If Perl is compiled on a 32-bit system, and the system is upgraded to64-bit...

D

David Filmer

If Perl is compiled on a 32-bit system, and the system is later
upgraded to 64-bit hardware and O/S, would Perl programs then be able
to use the full amount of memory that a 64-bit system would allow?

Or would I need to re-compile Perl in the 64-bit environment to access
the larger memory?

Thanks!
 
T

Ted Zlatanov

BM> (Think about it for a minute. The 32bit perl was, by definition,
BM> compiled with 32bit pointers. Thus, it cannot address more than 32 bits'
BM> worth of memory, regardless of what the OS can address or what is
BM> physically present in the machine.)

It's not the case here, but it's not generally true (as you imply) that
just because pointers are N-bit you are limited to 2^N memory. You can
definitely address more than the pointer size will allow in a segmented
memory model, just not necessarily all at once.

Ted
 
I

Ilya Zakharevich

.... Then your pointers are wider than 32bit. Some bits of them may
just be inferred from context.

E.g., Generally speaking, on "well-designed" 32-bit architecture, one
would be able to address 8GB of memory (4GB of data, and 4GB of
code). Unfortunately, too many people fell under JfN spell of "code
is data"; the most pronounced problems of the computing of today come
from this incest. [*]
You can even access it all at once, if your pointer data structures
contain both a segment identifier and an address.

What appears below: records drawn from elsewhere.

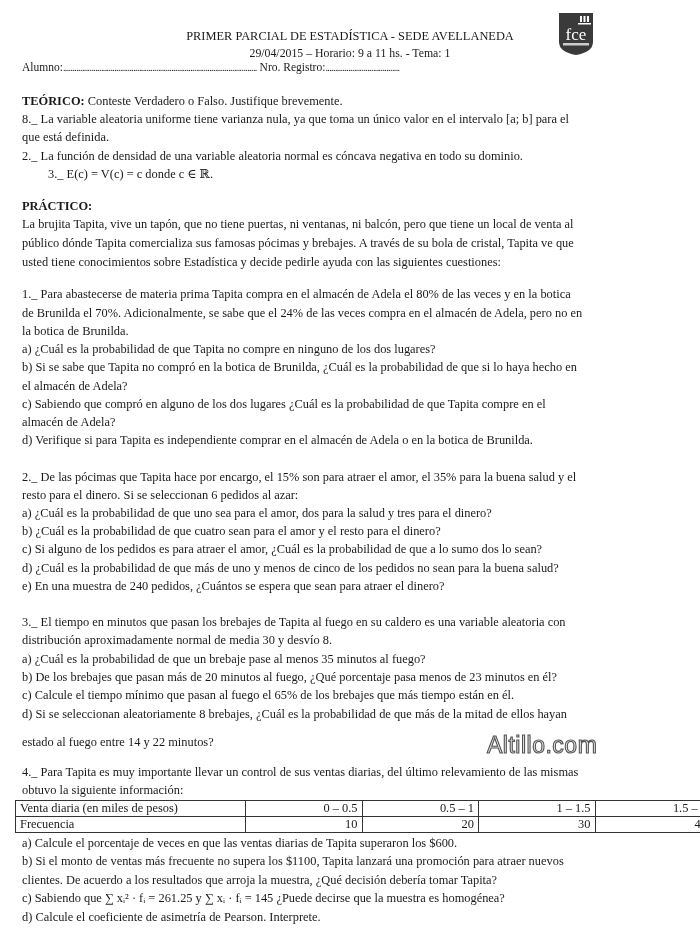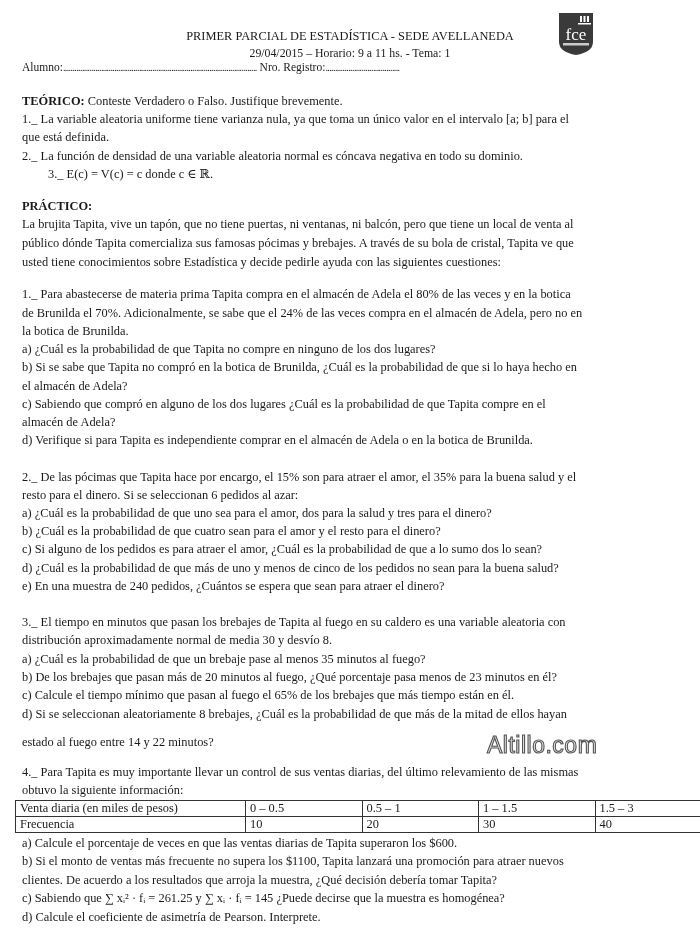--- a/index.html
+++ b/index.html
@@ -7,21 +7,21 @@
          font-family: "Liberation Serif", "DejaVu Serif", serif; color: #1a1a1a; font-size: 12.4px; }
   .abs { position: absolute; text-align: right; }
   .line { position: absolute; left: 22px; white-space: nowrap; line-height: 16px; }
   .center { position: absolute; left: 0; width: 700px; text-align: center; white-space: nowrap; margin-top: 15px; }
   .b { font-weight: bold; }
   .logo { position: absolute; left: 558px; top: 12px; width: 36px; height: 44px; }
   .altillo { position: absolute; left: 487px; top: 732px; font-family: "Liberation Sans", "DejaVu Sans", sans-serif;
              font-size: 23px; color: #e8e8e8; -webkit-text-stroke: 1.1px #555; letter-spacing: 0.5px; }
   table.freq { position: absolute; left: 15px; top: 800px; width: 697px; border-collapse: collapse; font-size: 12.4px; }
   table.freq td { border: 1px solid #333; padding: 0 4px; height: 15px; line-height: 15px; }
-  table.freq td.num { text-align: left; }
+  table.freq td.num { text-align: right; }
   table.freq td.head { width: 221px; }
 </style>
 </head>
 <body>
 
 <div class="center" style="top:14px;">PRIMER PARCIAL DE ESTADÍSTICA - SEDE AVELLANEDA</div>
 <div class="center" style="top:31px; font-size:11.8px;">29/04/2015 – Horario: 9 a 11 hs. - Tema: 1</div>
 
 <svg class="logo" viewBox="0 0 36 44">
   <path d="M1 1 H35 V30 Q35 40 18 43 Q1 40 1 30 Z" fill="#3a3a3a"></path>
@@ -34,21 +34,21 @@
 </svg>
 
 <div class="abs" style="left:22px; top:61px; font-size:11.5px; white-space:nowrap;">
   <span>Alumno:</span><span style="letter-spacing:-0.6px; font-size:10px;">......................................................................................................</span>
   <span>Nro. Registro:</span><span style="letter-spacing:-0.6px; font-size:10px;">.......................................</span>
 </div>
 
 <div class="line" style="top:93px;">
   <span class="b">TEÓRICO:</span><span> Conteste Verdadero o Falso. Justifique brevemente.</span>
 </div>
-<div class="line" style="top:111px;">1._ La variable aleatoria uniforme tiene varianza nula, ya que toma un único valor en el intervalo [a; b] para el</div>
+<div class="line" style="top:111px;">8._ La variable aleatoria uniforme tiene varianza nula, ya que toma un único valor en el intervalo [a; b] para el</div>
 <div class="line" style="top:129px;">que está definida.</div>
 <div class="line" style="top:148px;">2._ La función de densidad de una variable aleatoria normal es cóncava negativa en todo su dominio.</div>
 <div class="line" style="top:166px;margin-left:26px;">3._ E(c) = V(c) = c donde c ∈ ℝ.</div>
 
 <div class="line b" style="top:198px;">PRÁCTICO:</div>
 <div class="line" style="top:216px;">La brujita Tapita, vive un tapón, que no tiene puertas, ni ventanas, ni balcón, pero que tiene un local de venta al</div>
 <div class="line" style="top:235px;">público dónde Tapita comercializa sus famosas pócimas y brebajes. A través de su bola de cristal, Tapita ve que</div>
 <div class="line" style="top:254px;">usted tiene conocimientos sobre Estadística y decide pedirle ayuda con las siguientes cuestiones:</div>
 
 <div class="line" style="top:286px;font-family:Liberation Serif, serif;">1._ Para abastecerse de materia prima Tapita compra en el almacén de Adela el 80% de las veces y en la botica</div>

If the combined size is 32bit, then you cannot access more than 4GB.
Theory and history aside though, I don't think perl uses far pointers,
even on a system that supports them. Nor can I think of any such system
that's still in use.

32bit Linux uses far (read: 32bit) pointers. ;-) Basically, AFAIU, on
most architectures of today paging takes the role of segments.

Yours,
Ilya

[*] AFAIK, Solaris (tries to?) separate code from data AMAP. On
Solaris/i386, are they in different segments?
 
I

Ilya Zakharevich

...but then your pointers are more than (32|16) bits wide. A DOS/Win16
__far pointer is a perfectly respectable 32bit pointer.

This depends on your GDT/LDT. E.g., on OS/2 LDT is organized so that
8K of 64KB segments cover the first 512MB of virtual memory in a 4GB
segment (0x053, IIRC). So the same 32-bit-wide bitmaps can be used as
far 16-bit or near 32-bit pointers - which leads to very simple thunks
between 16-bit and 32-bit code.

Yours,
Ilya
 
P

Peter J. Holzer

... Then your pointers are wider than 32bit. Some bits of them may
just be inferred from context.

E.g., Generally speaking, on "well-designed" 32-bit architecture, one
would be able to address 8GB of memory (4GB of data, and 4GB of
code).

And we could split off the stack into a different segment, too and then
address 12 GB of memory. But while such a separation has security
advantages, it doesn't seem worthwhile for space reasons: The stack is
usually tiny, and the code also much, much smaller than 4GB - so in
effect you can only address 4 GB + some small amount. It was different
on 16-bit systems: Whether code and data had to share 64kB or each could
be up to 64kB made a real difference (and sometimes I really wanted a
separate stack, but I didn't have that).

Unfortunately, too many people fell under JfN spell of "code
is data"; the most pronounced problems of the computing of today come
from this incest. [*]

I agree with that but I think that per-page protections (rw/nx bits) are
a better solution to the problem than separate address spaces.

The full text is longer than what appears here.